The low blood/gas solubility, the rapid uptake and nonpungent odor permits mask induction with sevoflurane in adults. Depending on the induction techniques (tidal breathing, deep breaths or single-breath induction), the use of nitrous oxide and the concentration of inspired sevoflurane anesthesia can rapidly be induced within 41-178 s. Adverse effects like coughing, breath-holding or increased secretions occur with a low incidence of 2%-20%. Some 88 to 100% of the volunteers or patients would accept a mask induction again. Clinical experience shows that sevoflurane is well indicated for mask induction in adults. Acute severe bronchospasm is a feared complication of anesthesia with an incidence of 1.7%. Although halothane is often recommended as the agent of choice in patients with reactive airways, there is little evidence in humans that it is more effective than other volatile agents. The bronchodilating effects of sevoflurane are comparable to those of other volatile anesthetics, it produces minimal airway irritation and allows rapid adjustment of anesthetic depth.
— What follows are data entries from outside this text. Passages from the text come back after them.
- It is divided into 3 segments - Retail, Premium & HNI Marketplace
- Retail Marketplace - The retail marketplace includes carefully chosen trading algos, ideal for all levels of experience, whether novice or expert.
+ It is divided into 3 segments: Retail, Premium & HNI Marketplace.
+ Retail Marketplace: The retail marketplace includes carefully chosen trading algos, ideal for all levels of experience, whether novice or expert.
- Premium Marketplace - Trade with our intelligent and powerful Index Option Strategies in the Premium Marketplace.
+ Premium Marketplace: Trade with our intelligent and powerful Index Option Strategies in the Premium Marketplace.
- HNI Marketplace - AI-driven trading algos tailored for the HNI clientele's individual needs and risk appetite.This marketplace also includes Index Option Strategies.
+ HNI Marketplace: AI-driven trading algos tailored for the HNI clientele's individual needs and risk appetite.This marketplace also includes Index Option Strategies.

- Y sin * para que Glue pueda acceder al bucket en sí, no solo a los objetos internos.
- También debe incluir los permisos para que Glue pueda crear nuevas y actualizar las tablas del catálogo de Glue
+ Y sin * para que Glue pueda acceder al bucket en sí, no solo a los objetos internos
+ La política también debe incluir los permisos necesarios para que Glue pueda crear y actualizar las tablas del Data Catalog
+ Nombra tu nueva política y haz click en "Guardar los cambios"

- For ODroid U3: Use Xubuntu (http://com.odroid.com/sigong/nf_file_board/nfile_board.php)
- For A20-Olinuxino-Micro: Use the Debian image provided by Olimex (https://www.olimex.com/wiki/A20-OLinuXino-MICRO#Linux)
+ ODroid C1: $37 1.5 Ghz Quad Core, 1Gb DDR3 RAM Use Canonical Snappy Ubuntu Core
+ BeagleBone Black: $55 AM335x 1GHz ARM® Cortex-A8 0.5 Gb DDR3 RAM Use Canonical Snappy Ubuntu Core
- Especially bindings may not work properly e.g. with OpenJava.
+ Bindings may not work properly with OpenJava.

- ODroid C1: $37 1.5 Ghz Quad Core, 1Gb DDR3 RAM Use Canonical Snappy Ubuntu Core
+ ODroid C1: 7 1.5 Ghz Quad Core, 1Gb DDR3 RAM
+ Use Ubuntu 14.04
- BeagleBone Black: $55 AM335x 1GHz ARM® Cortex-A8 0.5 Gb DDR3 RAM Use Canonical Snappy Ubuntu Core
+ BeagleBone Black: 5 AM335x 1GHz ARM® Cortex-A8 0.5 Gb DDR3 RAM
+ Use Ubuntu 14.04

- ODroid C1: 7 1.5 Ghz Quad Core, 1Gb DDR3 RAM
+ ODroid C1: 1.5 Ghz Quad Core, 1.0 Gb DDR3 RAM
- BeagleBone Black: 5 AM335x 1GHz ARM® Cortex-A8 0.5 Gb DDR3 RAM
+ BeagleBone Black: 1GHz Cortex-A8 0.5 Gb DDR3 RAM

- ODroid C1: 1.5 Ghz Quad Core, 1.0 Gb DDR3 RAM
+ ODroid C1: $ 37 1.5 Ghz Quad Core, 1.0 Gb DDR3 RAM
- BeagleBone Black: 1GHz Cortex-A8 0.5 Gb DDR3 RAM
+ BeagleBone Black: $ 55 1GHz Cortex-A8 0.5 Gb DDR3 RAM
These properties and our clinical experience suggest that sevoflurane is a useful choice for patients with reactive airways. Hypoxemia during one-lung ventilation (OLV) occurs in 9-27% of patients and remains a clinical problem. Although hypoxic pulmonary vasoconstriction is directly inhibited by volatile anesthetics in in vitro studies, this effect is usually of minor clinical consequence. The use of volatile anesthetics may be advocated because of their salutory effects on bronchomotor tone, high potency (allowing high inspired concentration of oxygen while avoiding awareness) and rapid adjustment of anesthetic depth. Sevoflurane possesses these attributes and may be useful for OLV.

摘要

低血/气溶解度、快速摄取和无刺激性气味使得七氟醚可用于成人面罩诱导麻醉。根据诱导技术(潮气呼吸、深呼吸或单次呼吸诱导)、氧化亚氮的使用情况以及吸入七氟醚的浓度,可在41 - 178秒内迅速诱导麻醉。咳嗽、屏气或分泌物增加等不良反应的发生率较低,为2% - 20%。约88%至100%的志愿者或患者愿意再次接受面罩诱导。临床经验表明,七氟醚非常适合成人面罩诱导麻醉。急性严重支气管痉挛是令人担忧的麻醉并发症,发生率为1.7%。尽管氟烷常被推荐为气道反应性患者的首选药物,但在人体中几乎没有证据表明它比其他挥发性麻醉药更有效。七氟醚的支气管扩张作用与其他挥发性麻醉药相当,它对气道的刺激最小,并能快速调整麻醉深度。这些特性以及我们的临床经验表明,七氟醚是气道反应性患者的有用选择。单肺通气(OLV)期间低氧血症发生在9% - 27%的患者中,仍然是一个临床问题。尽管在体外研究中挥发性麻醉药可直接抑制低氧性肺血管收缩,但这种作用通常在临床上影响较小。由于挥发性麻醉药对支气管运动张力有有益作用、效能高(可在避免知晓的同时允许高浓度吸氧)且能快速调整麻醉深度,因此可提倡使用。七氟醚具备这些特性,可能适用于OLV。